The homogeneity test result demonstrates that the variations (variances) of the silt content data are equal which is indicated by a P-value greater than the significance level (α = 0.05) for all locations. Another requirement for applying the ANOVA method is that the sample must be independent of each other. This requirement has been satisfied because the samples were obtained from different locations. The third requirement is the data have a normal distribution and this has been confirmed as shown in Table 1. The results of statistical analysis using Minitab software are presented in Table 4.
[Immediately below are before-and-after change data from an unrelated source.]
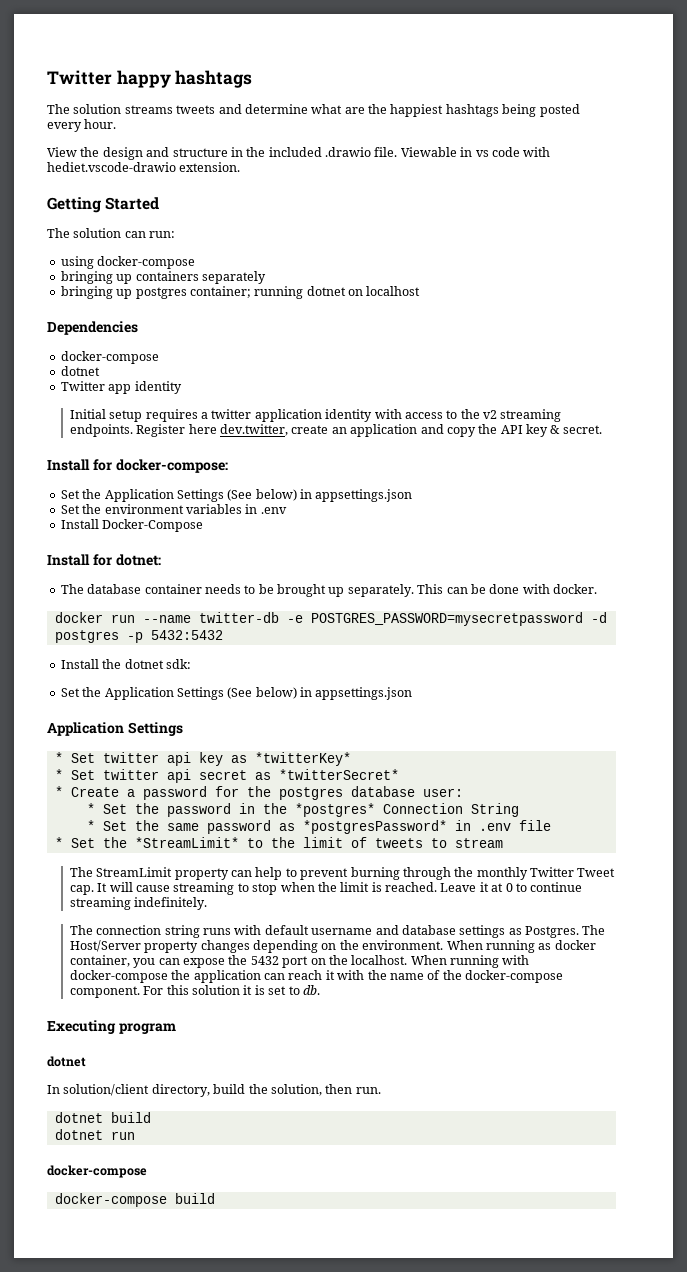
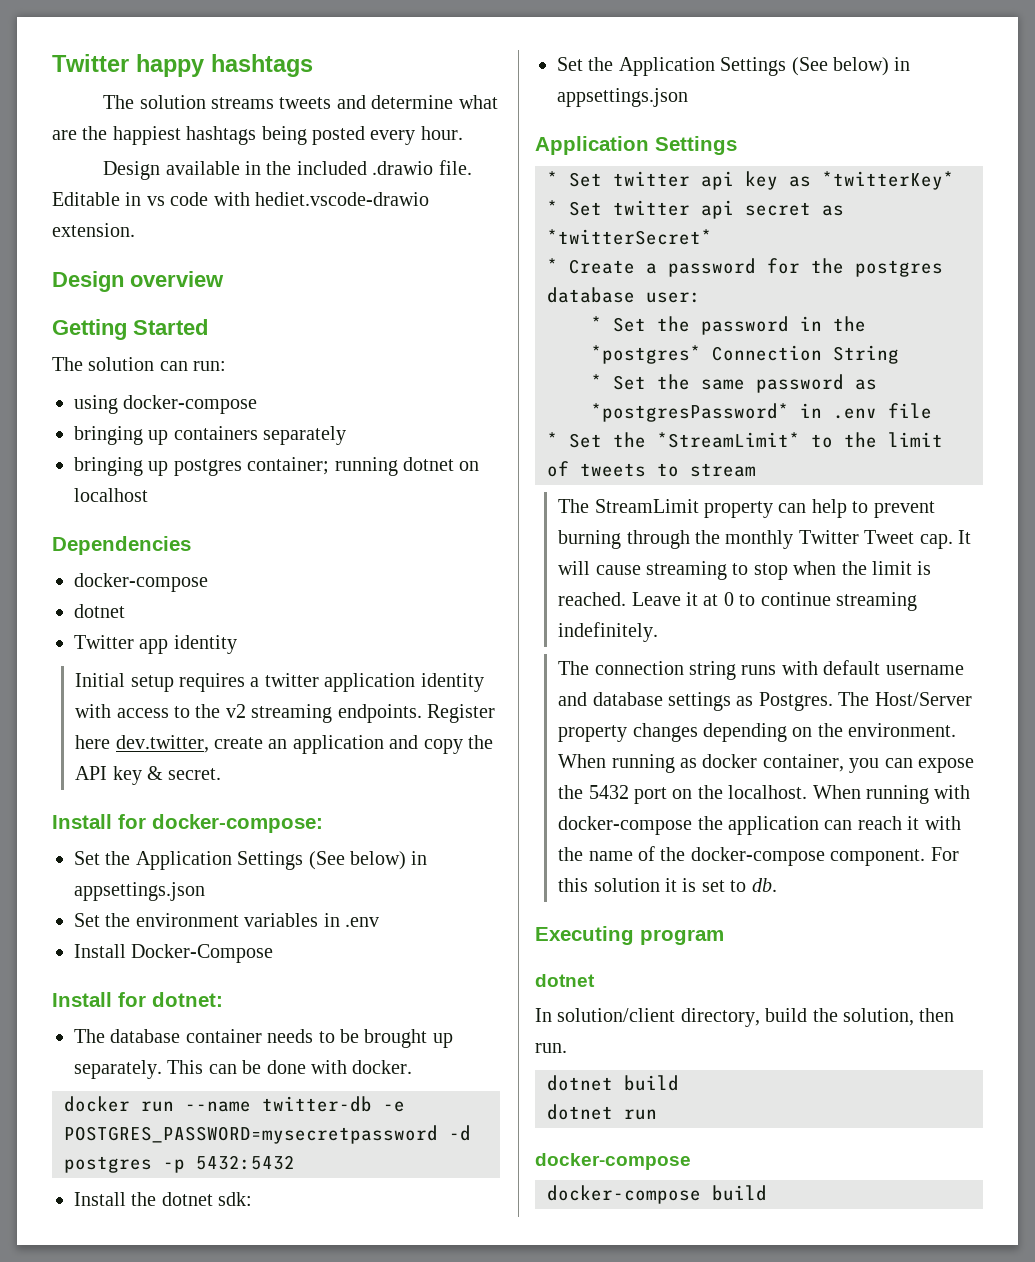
[47,147,228,160] View the design and structure -> [103,161,240,180] Design available
[400,147,457,157] Viewable -> [52,192,120,206] Editable
(241, 167) none -> [52,271,224,292] // Design overview

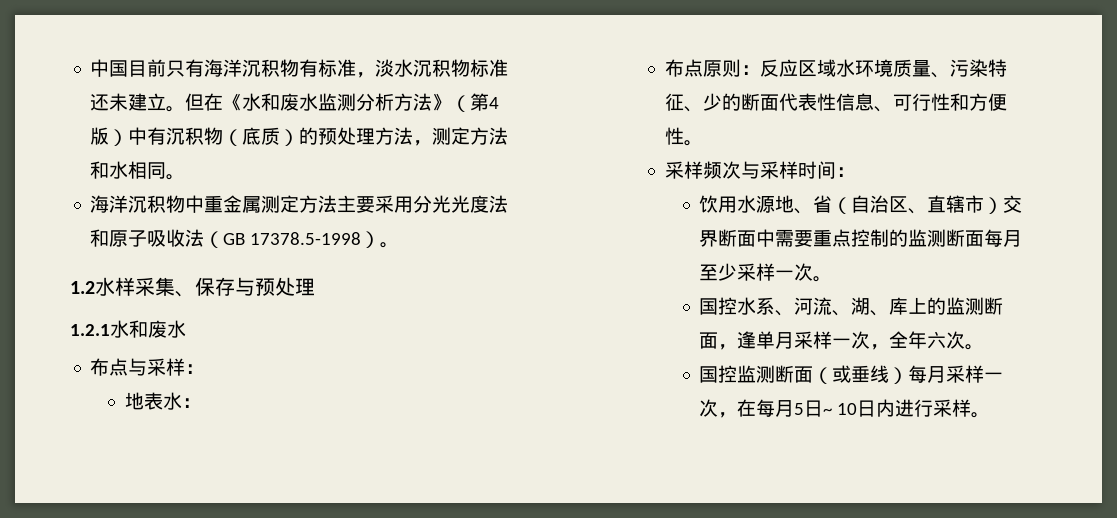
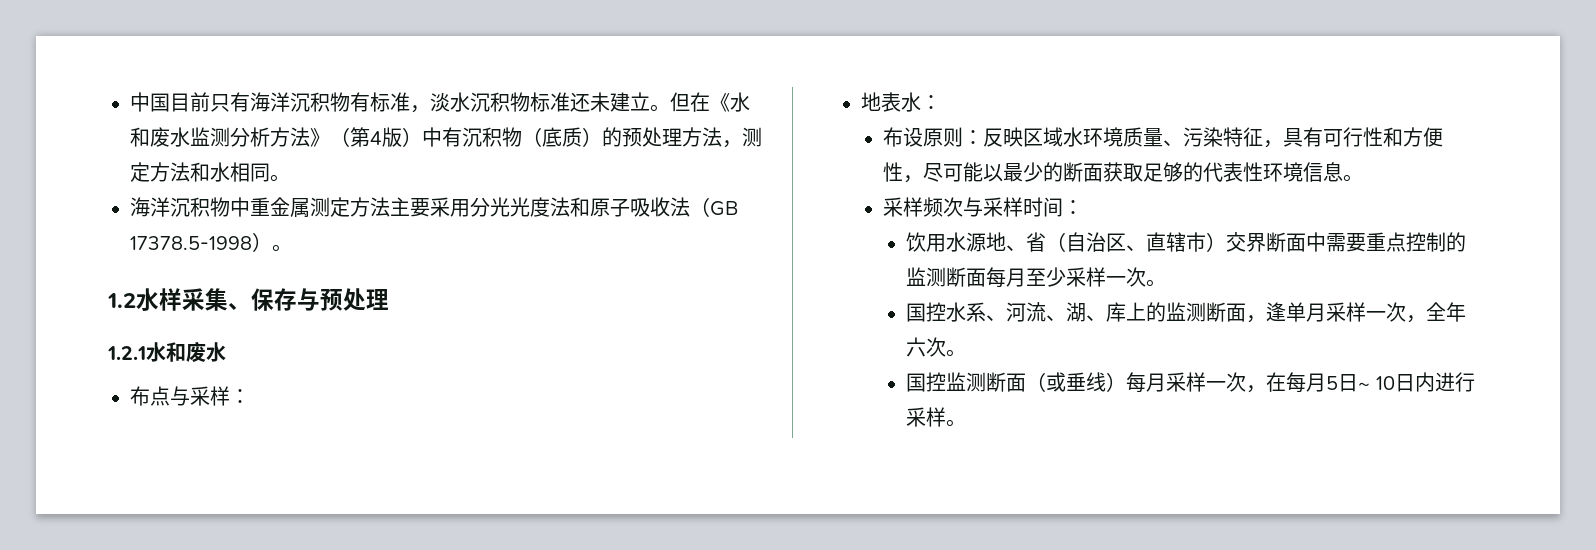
[683,59,703,77] 点 -> [903,127,924,147] 设
[778,59,798,77] 应 -> [1003,127,1024,147] 映
[683,93,1007,112] [664,127,684,145] 、少的断面代表性信息、可行性和方便性 -> [1263,127,1444,148] [883,162,1344,183] ，具有可行性和方便性，尽可能以最少的断面获取足够的代表性环境信息

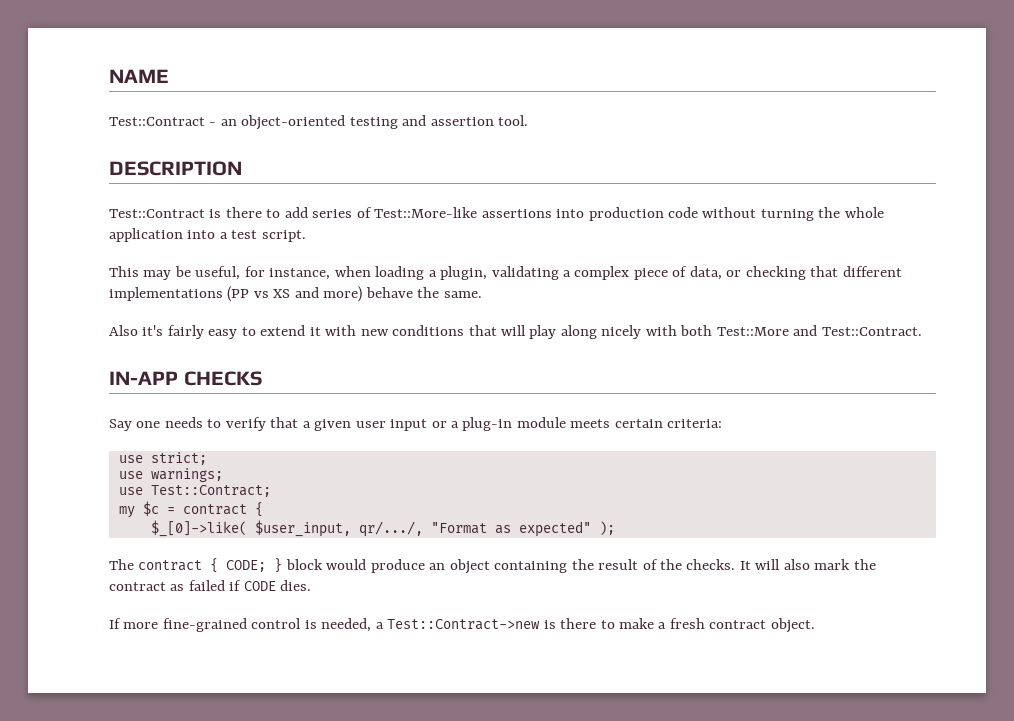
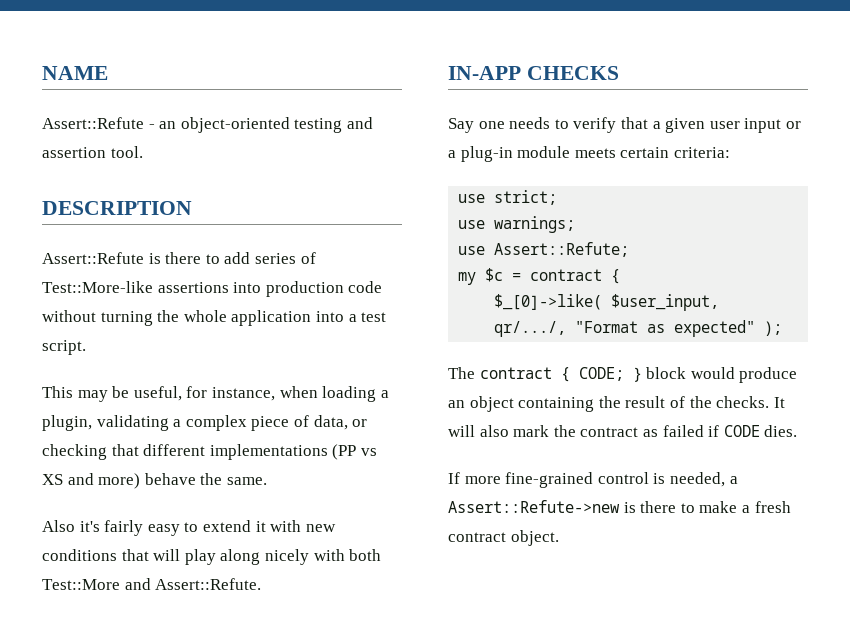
[109,117,205,126] Test::Contract -> [42,117,144,129] Assert::Refute
[109,209,205,218] Test::Contract -> [42,252,144,264] Assert::Refute
[821,327,922,336] Test::Contract. -> [155,578,262,590] Assert::Refute.
[150,485,271,497] Test::Contract; -> [494,242,630,257] Assert::Refute;
[387,619,541,630] Test::Contract->new -> [448,500,620,513] Assert::Refute->new

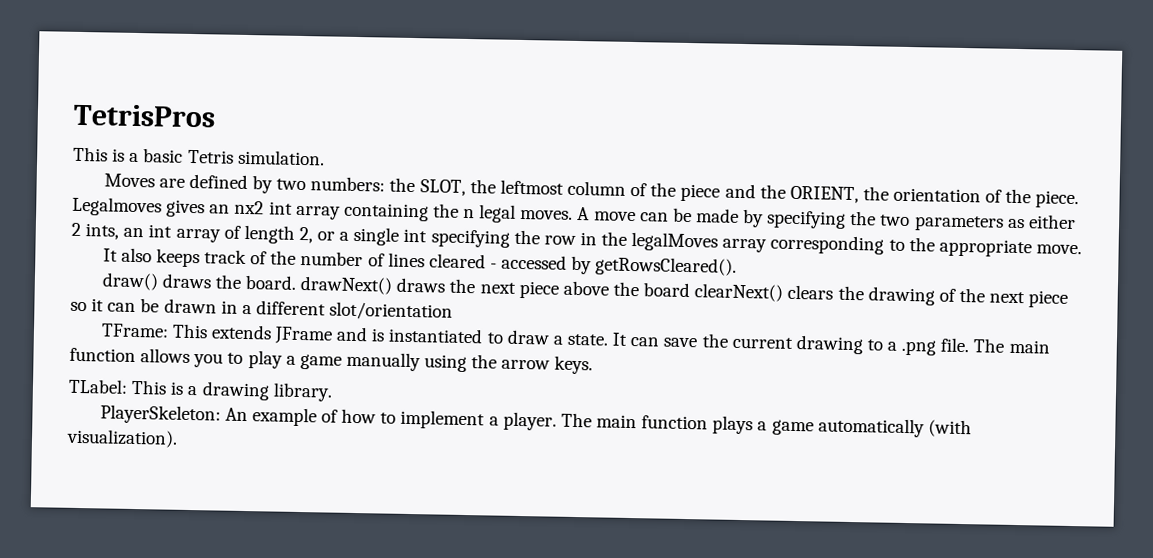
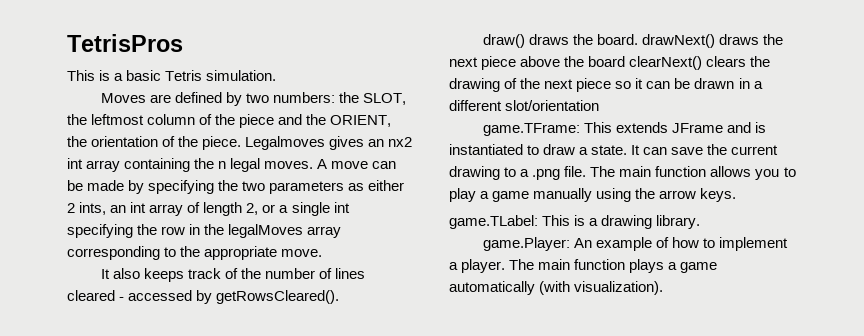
[100,323,169,338] TFrame: -> [482,123,580,136] game.TFrame:
[68,378,128,394] TLabel: -> [449,215,538,229] game.TLabel:
[99,404,221,425] PlayerSkeleton: -> [482,237,570,251] game.Player:

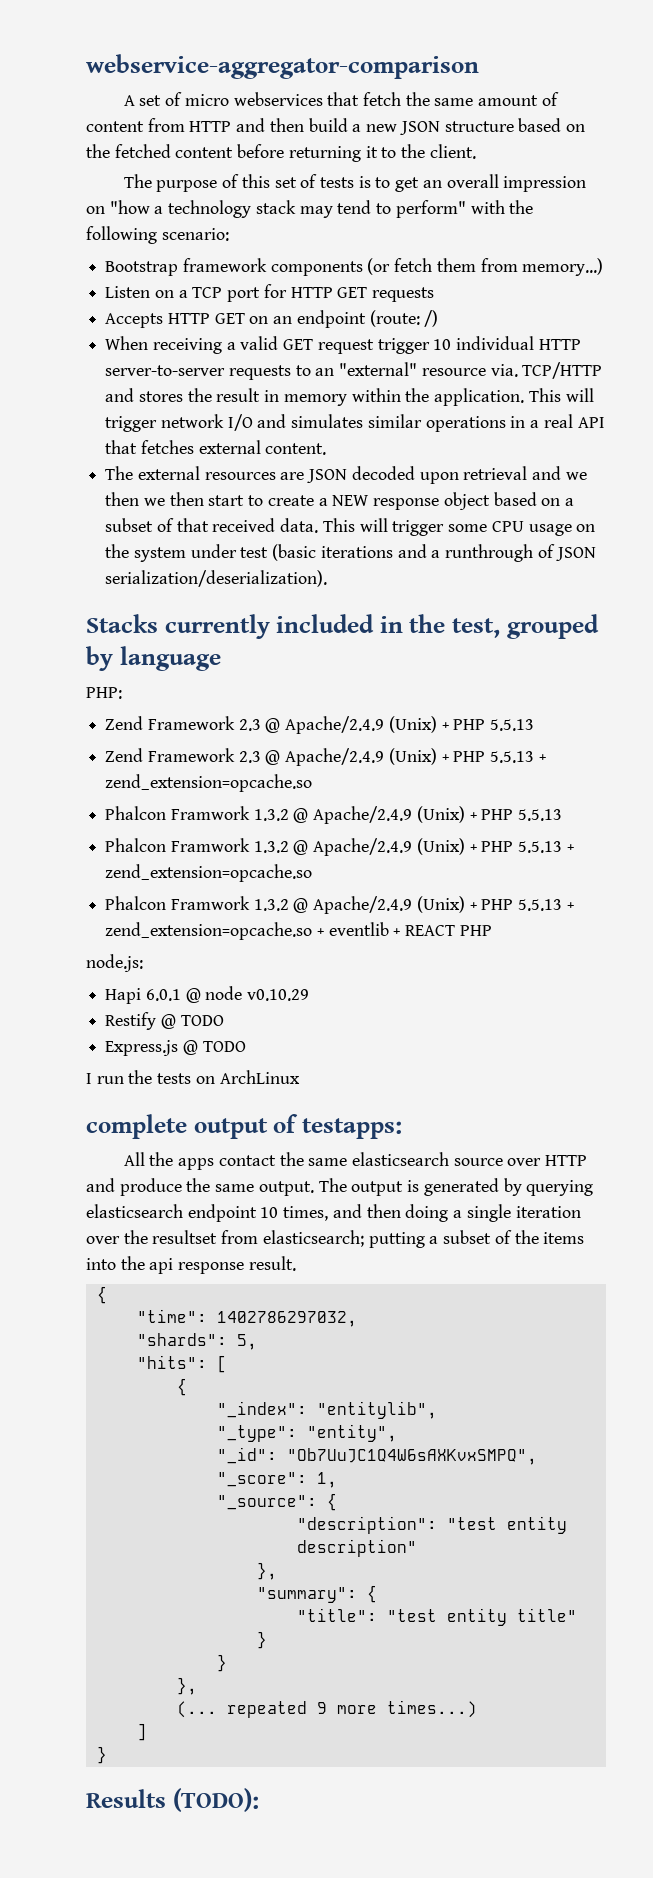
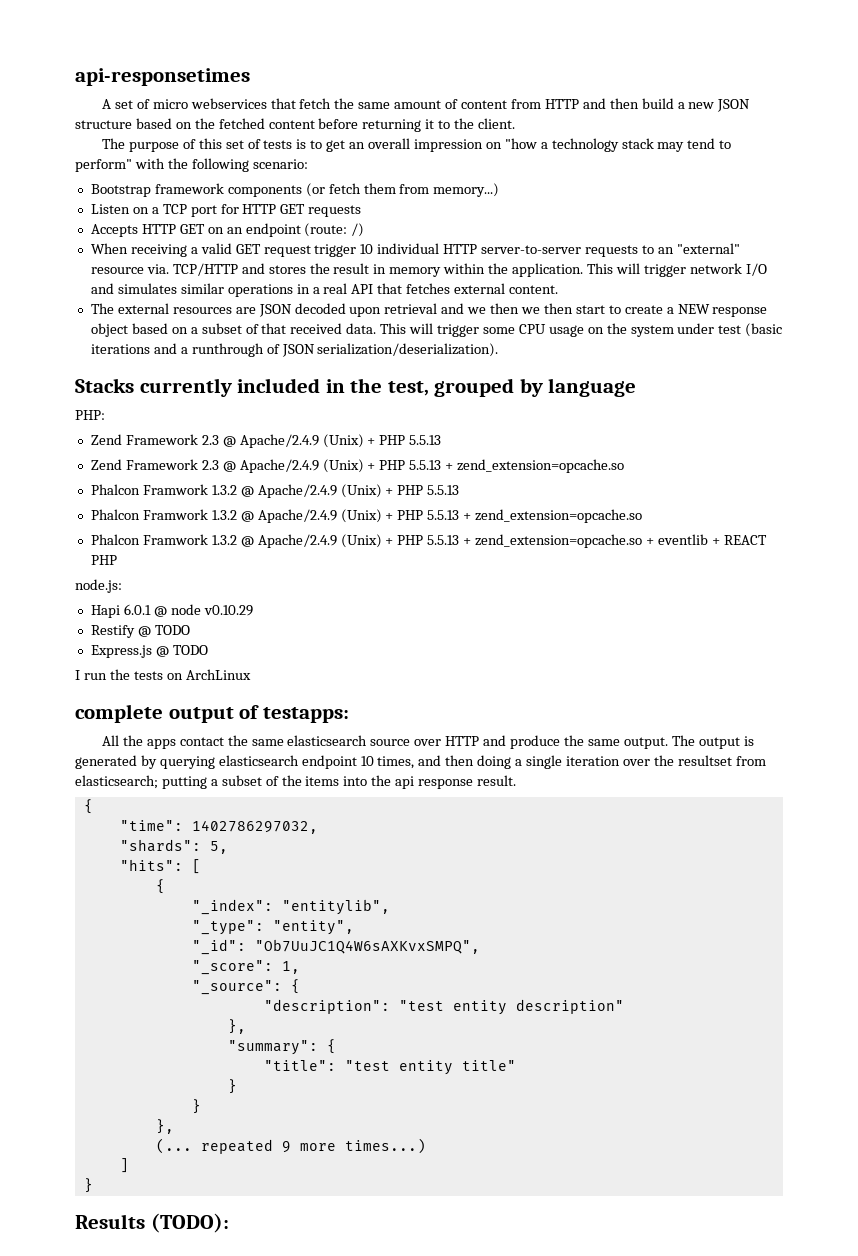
[86,54,479,79] webservice-aggregator-comparison -> [75,68,250,86] api-responsetimes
Table 4 The summary of statistical analysis using Minitab software

The most important information from the data shown in Table 4 is the P-value and the F-score, which are 0.23 and 1.42, respectively. As the P-value is greater than the significance level of 0.05, then the hypothesis H0 is accepted. The conclusion to accept the null hypothesis is also confirmed by the value of the Fscore (1.42), which is smaller than the value of the Ftable (2.26). This indicates that the average sand content at all sand quarry locations is just basically the same. However, there is a little doubt about the Anova results because they equate the highest average of mud content at the Pondok Omak (6.29) with the lowest one (2.29) at Sukadana. For this reason, it is essential to carry out further tests (simultaneous tests) which usually employing Tukey, Fisher, and Dunnet tests. The simultaneous tests provide two information in the form of numbers and grouping information. The result of means grouping based on the Tukey and Fisher test is also shown in Table 4. The result of Tukey's test laid all the sand quarries within only one group labeled with the A letter, which means that there has no distinct difference in the silt content for all sample locations. The LSD Fisher test showed a more comprehensive result where the sand quarries were categorized into 3 levels that were labeled with a different letter. Meanwhile, the result of another simultaneous test using Dunnet's test provides a similar result with the Tukey test. It seems that the Fisher LSD method provides more accurate results.

4 Conclusions

The main conclusion drawn from this study is that most of the sand in Lombok has a silt content of approximately 5%, which is a maximum limit allowed by the National Indonesian Standard (SNI) S-04-1998-F. More specific findings are as follows:

  1. (1)

    Most of the sand in Lombok has a fairly high silt content with an overall average of 4.8%. The result of inferential statistical analysis using the one-sample t-test method proves that the silt content in 7 out of 8 sand quarry samples already within the maximum limit allowed by SNI S-04-1998-F.

  2. (2)

    The result of ANOVA shows that the silt content in the sand collected from 8 sand quarry location do not have any significant difference. However, the results of the simultaneous or pairwise test using the LSD Fisher method show that the sand sample taken from the Sukadana region in North Lombok has a fairly low silt content and differs significantly from the rest sand quarry locations.

  3. (3)

    As the sand in Lombok contains fairly high silt, in which some of which have exceeded the maximum limit allowed by SNI, the sand must be cleaned up before being used as a building material.